Privately, Folkiss Lemahr always enjoyed this part of a Contact assignment on a new planet: the look and sound and smell of the flora and fauna around him - always different, it considered, on every planet - the freedom from responsibility just at the moment - there would be plenty of responsibility for him later on, he did not doubt - and the feeling of being out and about with opportunities everywhere. He hitched up his pack to a more comfortable position and, smiling, set off down the hill.
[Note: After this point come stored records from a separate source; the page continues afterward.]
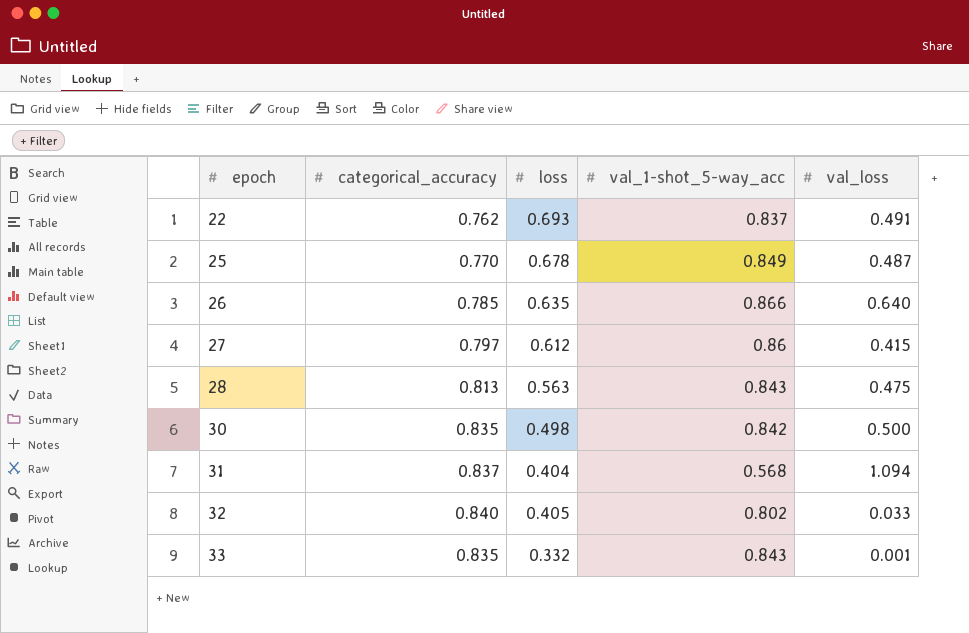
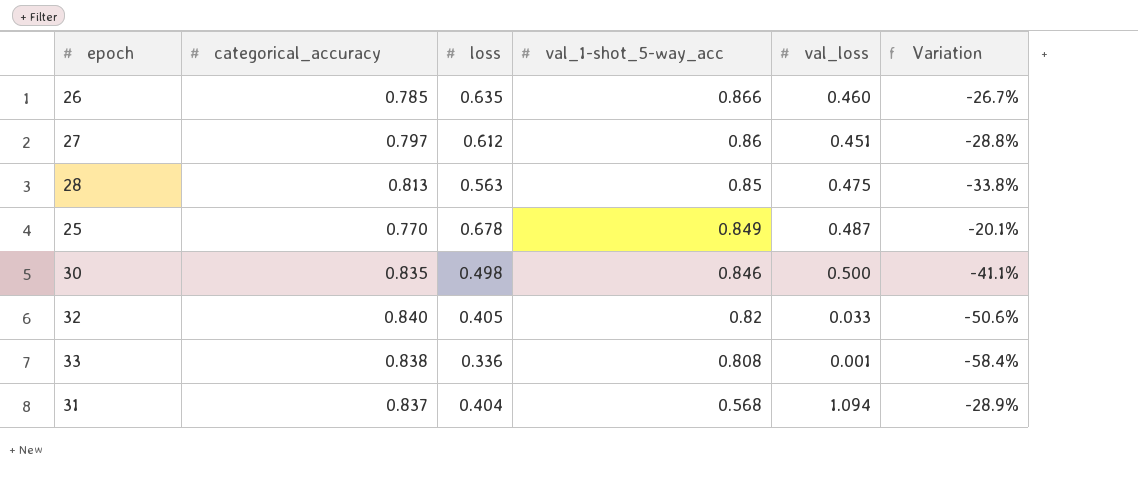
row order: epoch ascending -> val_1-shot_5-way_acc descending
column Variation | formula: none -> ([loss] - [val_1-shot_5-way_acc]) / [val_1-shot_5-way_acc]
row 22: 0.762 | 0.693 | 0.837 | 0.491 -> none
26 | val_loss: 0.640 -> 0.460
27 | val_loss: 0.415 -> 0.451
28 | val_1-shot_5-way_acc: 0.843 -> 0.85
30 | val_1-shot_5-way_acc: 0.842 -> 0.846
32 | val_1-shot_5-way_acc: 0.802 -> 0.82
33 | categorical_accuracy: 0.835 -> 0.838
33 | loss: 0.332 -> 0.336
33 | val_1-shot_5-way_acc: 0.843 -> 0.808

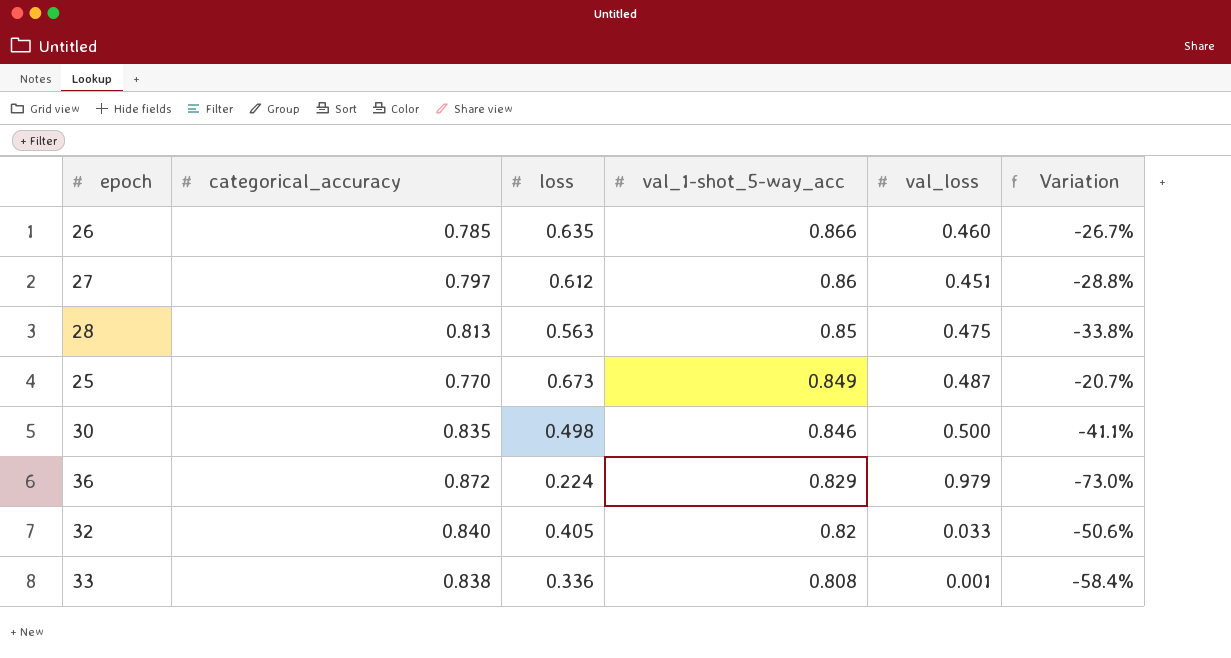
row 31: 0.837 | 0.404 | 0.568 | 1.094 | -28.9% -> none
25 | loss: 0.678 -> 0.673
25 | Variation: -20.1% -> -20.7%
row 36: none -> 0.872 | 0.224 | 0.829 | 0.979 | -73.0%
Streoneshalch, the little fishing village and minor port for which he was now heading would be a nexus for travel. In this kind of stage-2 civilization, goods would be transported by boat wherever possible, either on the open sea or by navigating rivers and lakes. Transport by road was slow and limited by the weight of the wagons capable of being pulled by teams of even the strongest beasts, and really only used to get produce from farm to local market. It was a place where strangers such as himself would be common enough; it would be on a popular trade route, meaning on a river or the sea; it was the kind of place where a stranger from much further afield might be expected to turn up from time to time.